Das traditionelle Sechseläuten darf die Schwyzer Schlagersängerin Beatrice Egli (37) heuer hautnah mitverfolgen, sie hat eine Einladung der Zürcher Zunft zum Widder erhalten. Bereits seit dem Morgen nimmt sie ihre Fans auf Instagram mit. Dabei wird deutlich, dass auch ein Superstar wie Egli dabei gewisse Geheimnisse unter Verschluss behalten muss.
«Jetzt geht es in den Widder-Saal und in den Pfeiffenkeller – aber all das dürft ihr leider nicht miterleben», erklärt sie ihren Followern. Sie deutet zwar noch an, vielleicht doch noch «ein bisschen was zu erzählen, von dem Geheimen», doch bisher lässt ein entsprechendes Video auf sich warten.

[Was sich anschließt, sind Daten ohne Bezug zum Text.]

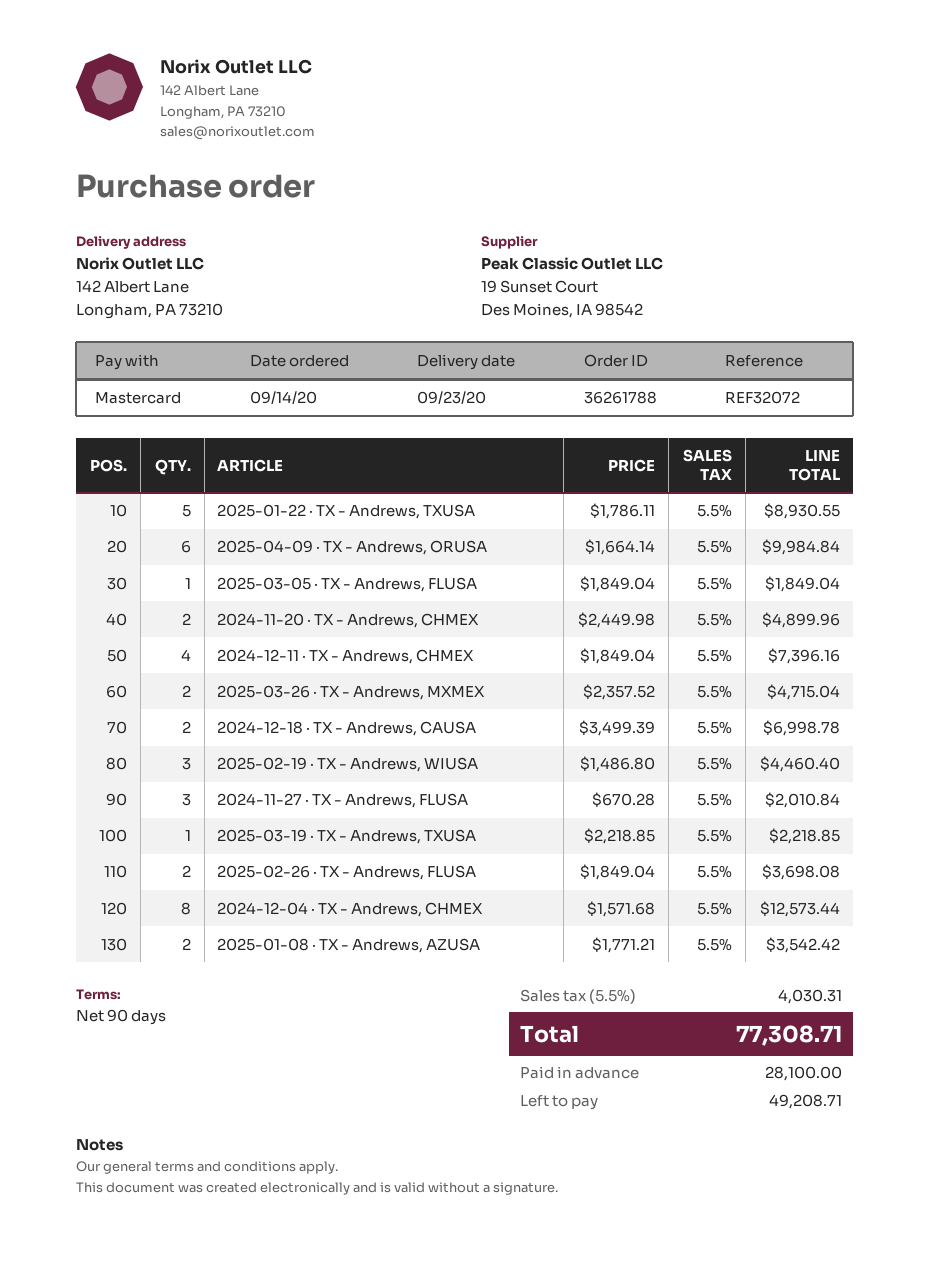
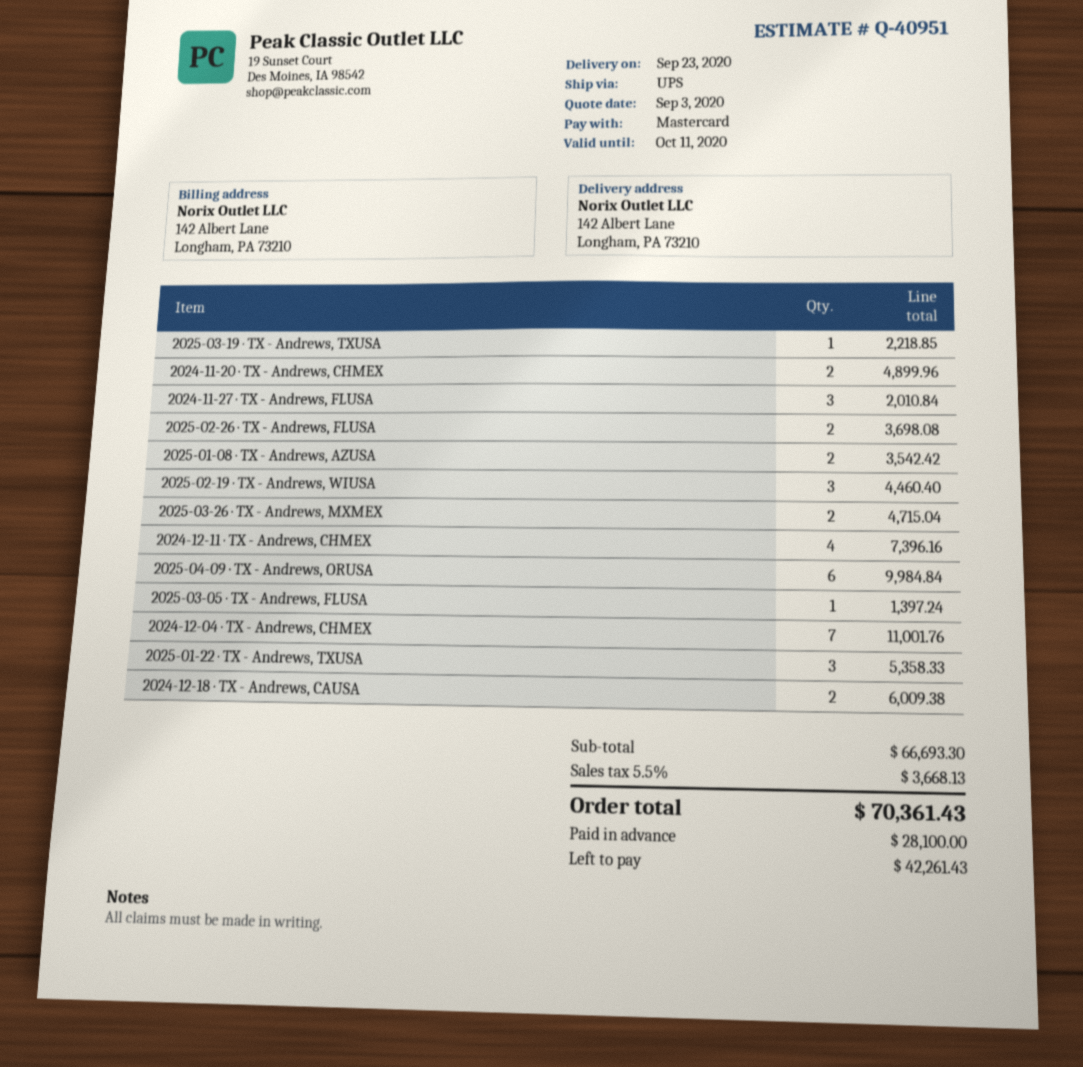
2025-01-22 · TX - Andrews, TXUSA: 5 for 8930.55 -> 3 for 5358.33
2025-03-05 · TX - Andrews, FLUSA: 1 for 1849.04 -> 1 for 1397.24
2024-12-18 · TX - Andrews, CAUSA: 2 for 6998.78 -> 2 for 6009.38
2024-12-04 · TX - Andrews, CHMEX: 8 for 12573.44 -> 7 for 11001.76
tax: 5.5% = 4030.31 -> 5.5% = 3668.13
total: 77308.71 -> 70361.43
balance: 49208.71 -> 42261.43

«Geht's schnell, wird der Sommer super»
Dafür nimmt sie sich die Zeit und erklärt ihren «Gästen aus Deutschland», was es mit dem Brauch auf sich hat. «Sechseläuten geht darum, man verscheucht den Winter, die kalten Nächte, die dunklen Nächte und freut sich jetzt auf den Frühling, auf die Sonne, auf den Sommer». Dafür gebe es einen Schneemann – dä Böögg – «und wenn der Kopf explodiert, anhand der Zeit, bis der explodiert, entscheidet, wie der Sommer werden wird. Geht's schnell, wird der Sommer super, wenn nicht, wirds nicht so gut.»
Daraufhin fordert sie ihre über 600'000 Follower dazu auf, eine entsprechende Schätzung abzugeben. Sie selbst tippt auf 16 Minuten und 30 Sekunden, «weil ich glaube, es wird ein richtig schöner Sommer».